Enquanto as mães norueguesas ganham até um ano de licença-maternidade remunerada, os impostos da entregadora americana – que leva seu bebezinho de porta em porta em sua atividade de delivery – pagam pela defesa da Noruega
Os defensores da imigração ilegal como instrumento benéfico para a economia dos Estados Unidos citam números estratosféricos. Quase sempre verdadeiros, mas são um recorte da realidade. Por mais que contribuam muito, os ilegais consomem muitos recursos públicos. Um estudo apresentado no Congresso dos Estados Unidos mostrou que os ilegais são um sorvedouro de dinheiro público. Seja por meio de benefícios, seja pela sobrecarga nos sistemas públicos como as escolas.
A injustiça tributária tem reflexos do outro lado do Atlântico. O ex-presidente Donald Trump já denunciou diversas vezes a falta de compromisso dos europeus com a sua própria defesa. Na última delas, em fevereiro, ele cometeu o disparate de dizer que, se reeleito, deixaria a Europa à própria sorte diante de uma Rússia cada vez mais agressiva. Trump se queixa do fato de os Estados Unidos investirem sozinhos na defesa da Europa mais do que a soma de todos os aportes dos outros 29 membros.
Suponho que, em um primeiro momento, Trump nem se queixava de colocar tanto dinheiro na defesa da Europa, mas do fato de muitos dos países não cumprirem o compromisso de investir 2% de seu PIB em defesa. Enquanto as mães norueguesas ganham até um ano de licença-maternidade remunerada, os impostos da entregadora americana – que leva seu bebezinho de porta em porta em sua atividade de delivery – pagam pela defesa da Noruega, que tem Vladimir Putin em seu pescoço.

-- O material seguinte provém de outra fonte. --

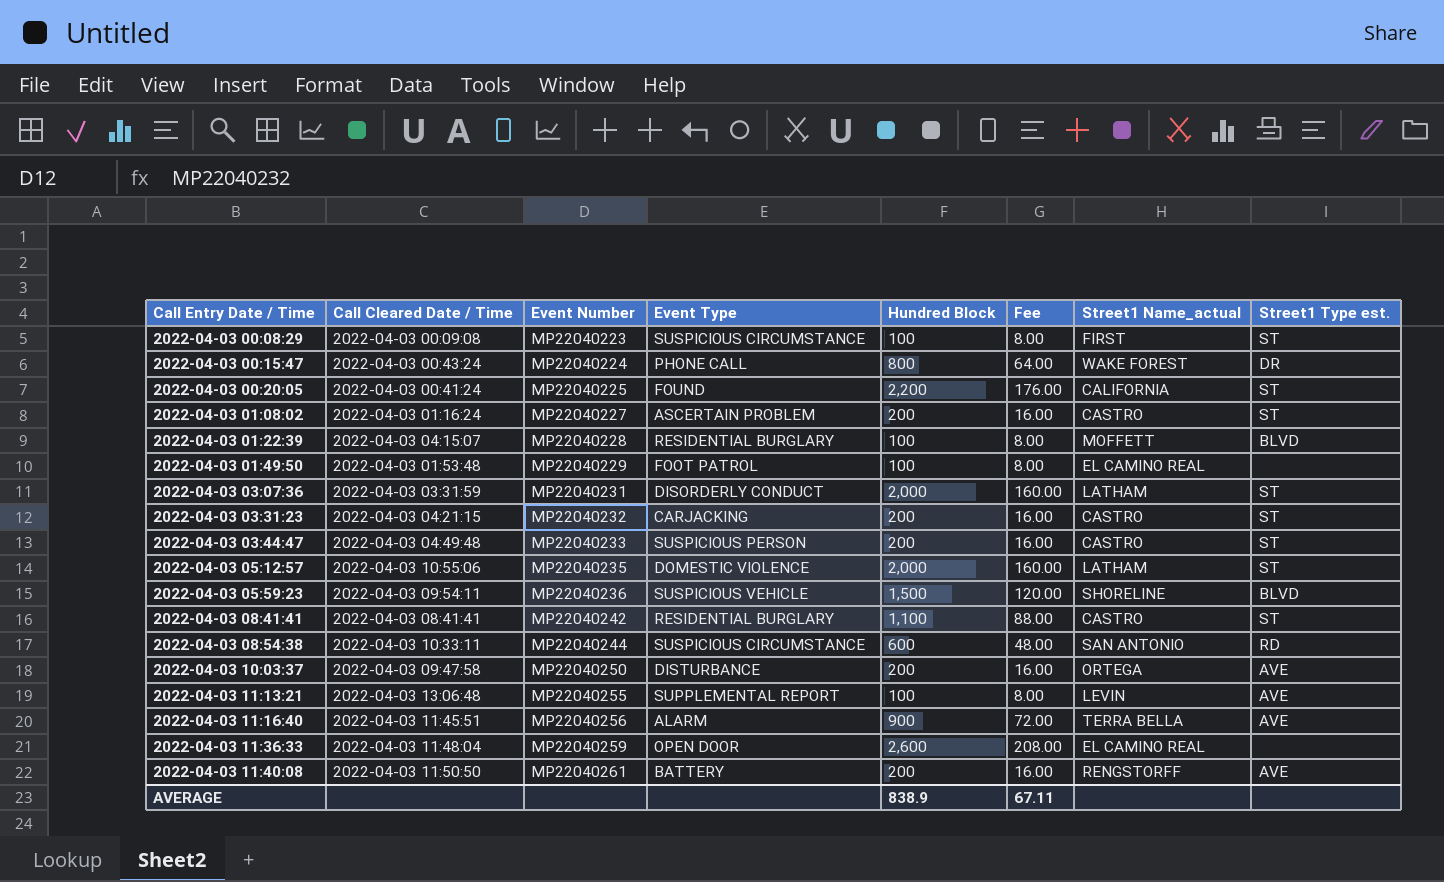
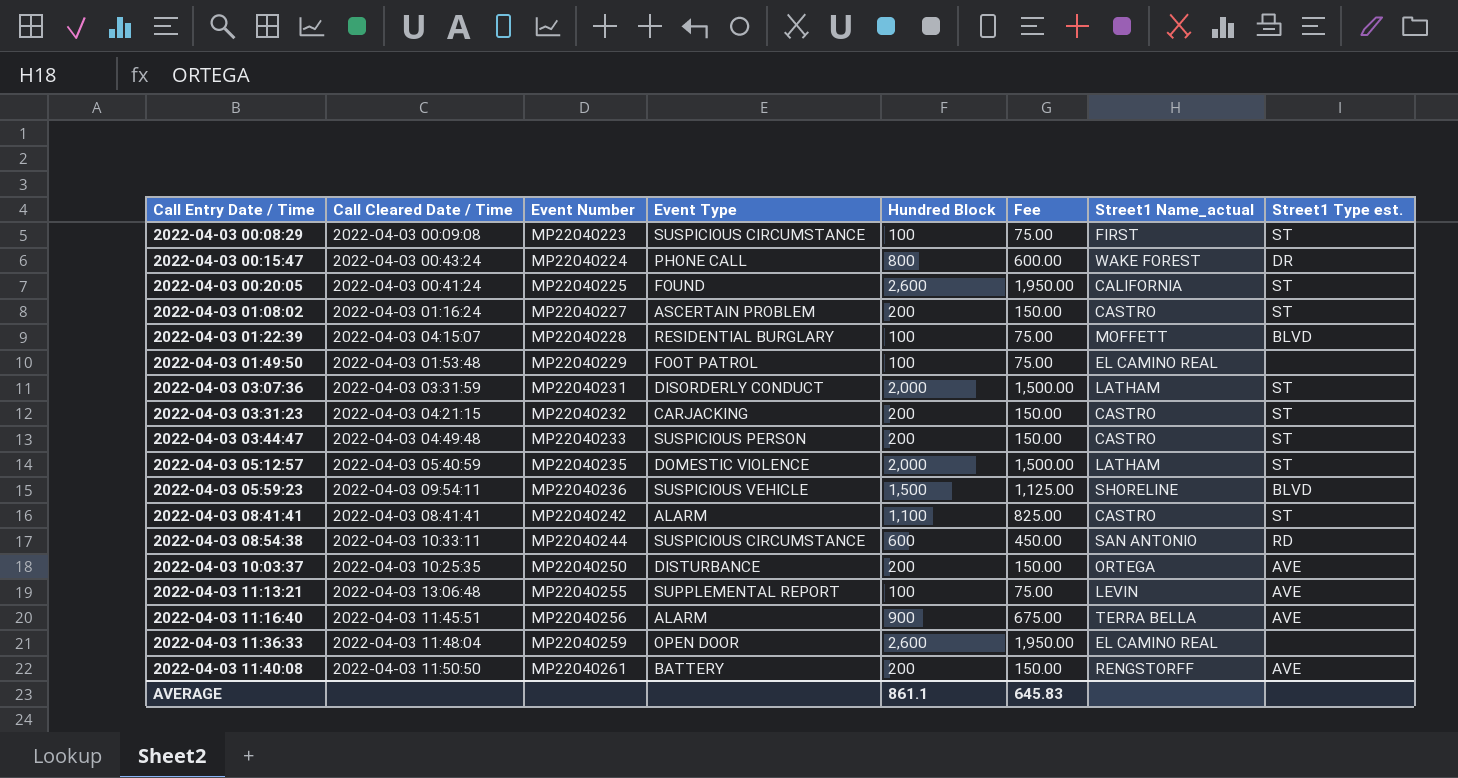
column Fee | formula: [Hundred Block] * 0.08 -> [Hundred Block] * 0.75
2022-04-03 00:20:05 | Hundred Block: 2,200 -> 2,600
2022-04-03 05:12:57 | Call Cleared Date / Time: 2022-04-03 10:55:06 -> 2022-04-03 05:40:59
2022-04-03 08:41:41 | Event Type: RESIDENTIAL BURGLARY -> ALARM
2022-04-03 10:03:37 | Call Cleared Date / Time: 2022-04-03 09:47:58 -> 2022-04-03 10:25:35
AVERAGE | Hundred Block: 838.9 -> 861.1
AVERAGE | Fee: 67.11 -> 645.83

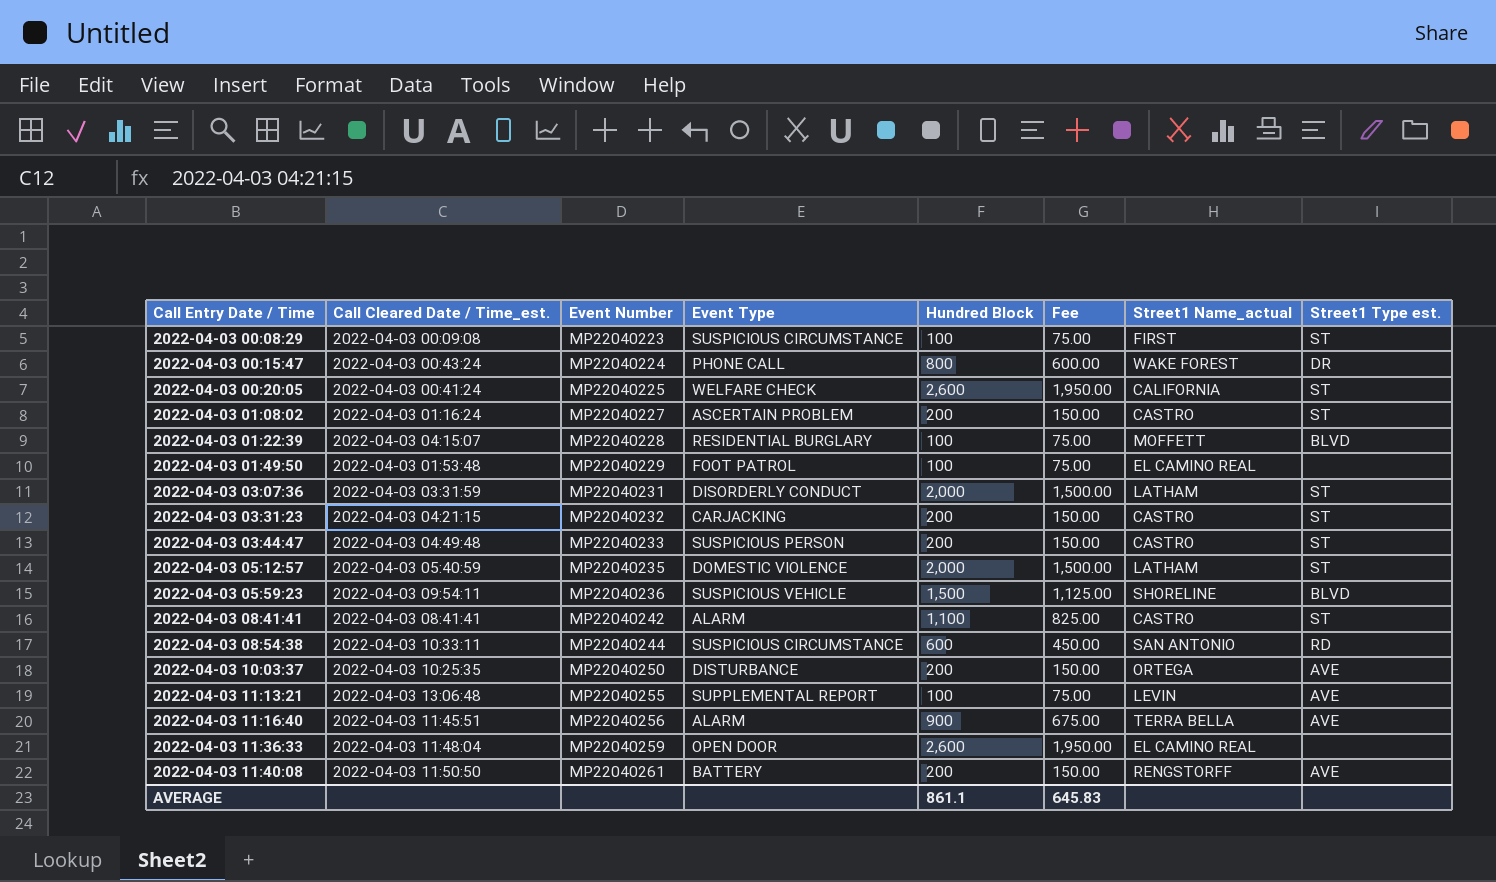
column name: Call Cleared Date / Time -> Call Cleared Date / Time_est.
2022-04-03 00:20:05 | Event Type: FOUND -> WELFARE CHECK

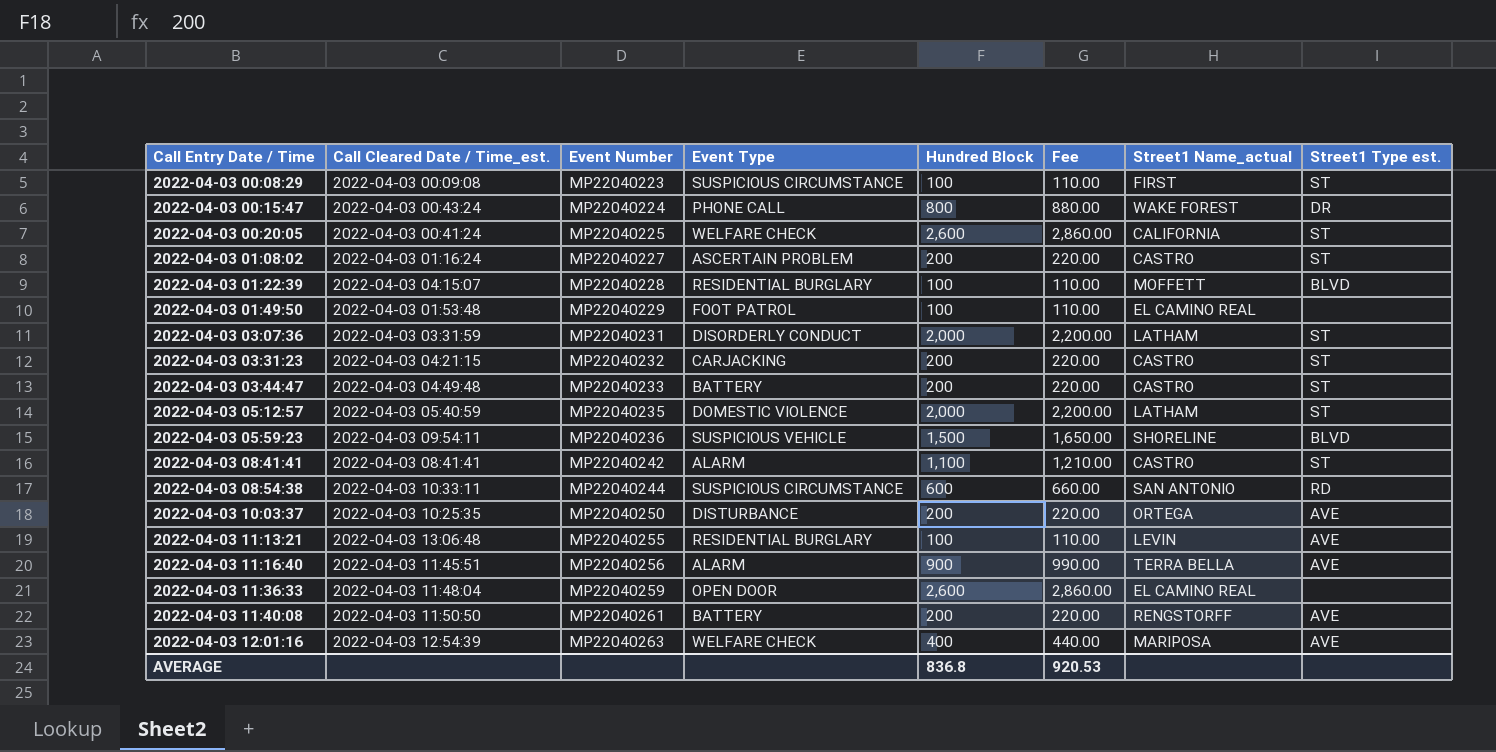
column Fee | formula: [Hundred Block] * 0.75 -> [Hundred Block] * 1.1
2022-04-03 03:44:47 | Event Type: SUSPICIOUS PERSON -> BATTERY
2022-04-03 11:13:21 | Event Type: SUPPLEMENTAL REPORT -> RESIDENTIAL BURGLARY
row 2022-04-03 12:01:16: none -> 2022-04-03 12:54:39 | MP22040263 | WELFARE CHECK | 400 | 440.00 | MARIPOSA | AVE
AVERAGE | Hundred Block: 861.1 -> 836.8
AVERAGE | Fee: 645.83 -> 920.53

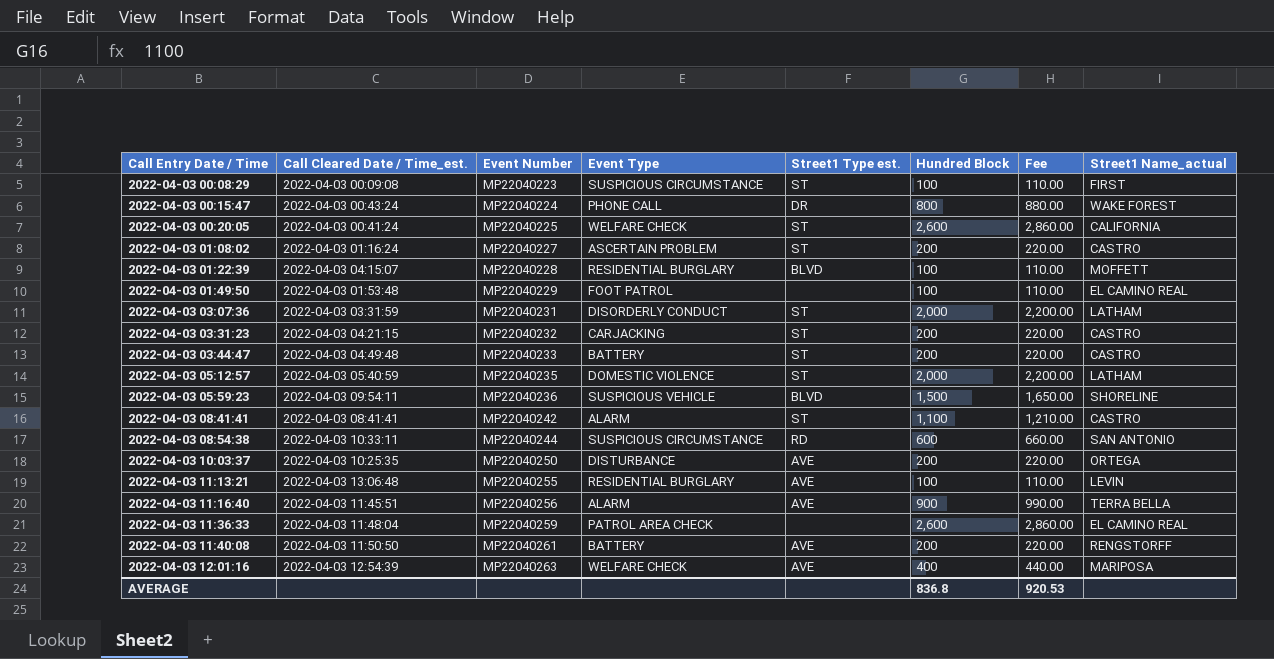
column Street1 Type est. | position: 8 -> 5
2022-04-03 11:36:33 | Event Type: OPEN DOOR -> PATROL AREA CHECK

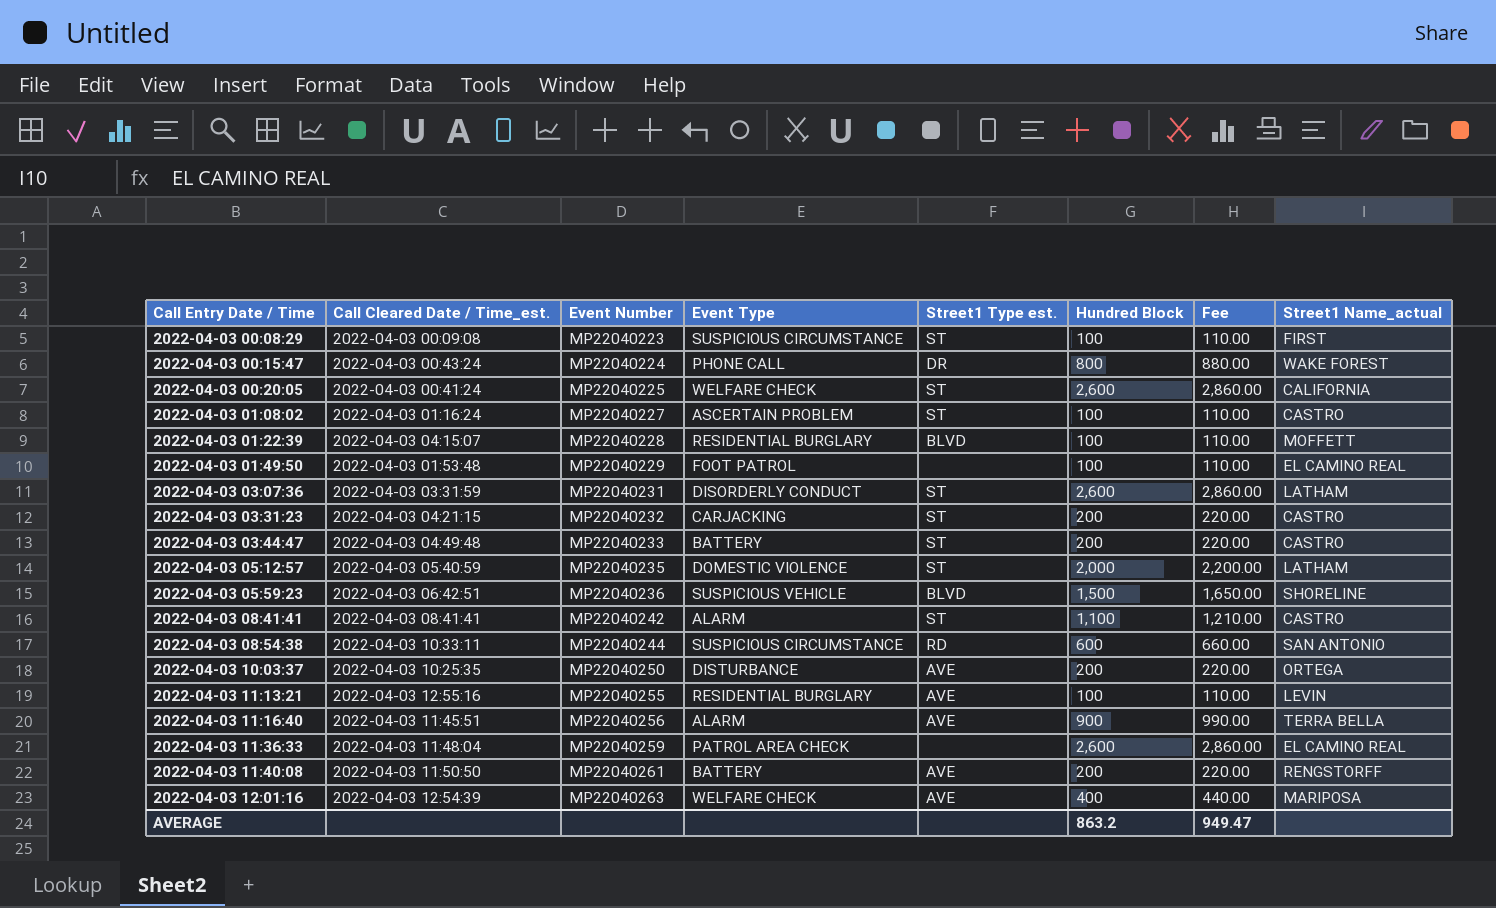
2022-04-03 01:08:02 | Hundred Block: 200 -> 100
2022-04-03 01:08:02 | Fee: 220.00 -> 110.00
2022-04-03 03:07:36 | Hundred Block: 2,000 -> 2,600
2022-04-03 03:07:36 | Fee: 2,200.00 -> 2,860.00
2022-04-03 05:59:23 | Call Cleared Date / Time_est.: 2022-04-03 09:54:11 -> 2022-04-03 06:42:51
2022-04-03 11:13:21 | Call Cleared Date / Time_est.: 2022-04-03 13:06:48 -> 2022-04-03 12:55:16
AVERAGE | Hundred Block: 836.8 -> 863.2
AVERAGE | Fee: 920.53 -> 949.47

Os Estados Unidos têm uma conta natural a ser paga pelo seu poder e influência. Mas está cada vez mais evidente para o cidadão americano o abuso do mundo em relação a esse papel
Enquanto franceses, alemães, italianos, espanhóis, dinamarqueses e holandeses, por exemplo, se jactam de suas universidades gratuitas para seus cidadãos e veem com desprezo os grosseirões da América, os impostos de pessoas como a entregadora e seu bebezinho financiam a segurança dessas nações, que não cumprem com sua cota de participação na Otan. Enquanto a entregadora certamente não conseguiu ir para uma universidade por causa das altas mensalidades, os afortunados europeus conseguem dar educação grátis, pois lhe sobram recursos. Afinal, são os rudes da América que pagam as contas da Otan.
Há um ressentimento crescente nos Estados Unidos diante de um mundo que lhes transfere a fatura de seus problemas. Os Estados Unidos têm uma conta natural a ser paga pelo seu poder e influência. Mas está cada vez mais evidente para o cidadão americano o abuso do mundo em relação a esse papel. Seja por meio da explosão da imigração ilegal, seja pelo patrocínio do Estado de bem-estar social dos europeus.
O mote Don’t tread on me nunca foi tão atual. Para o bem e para mal.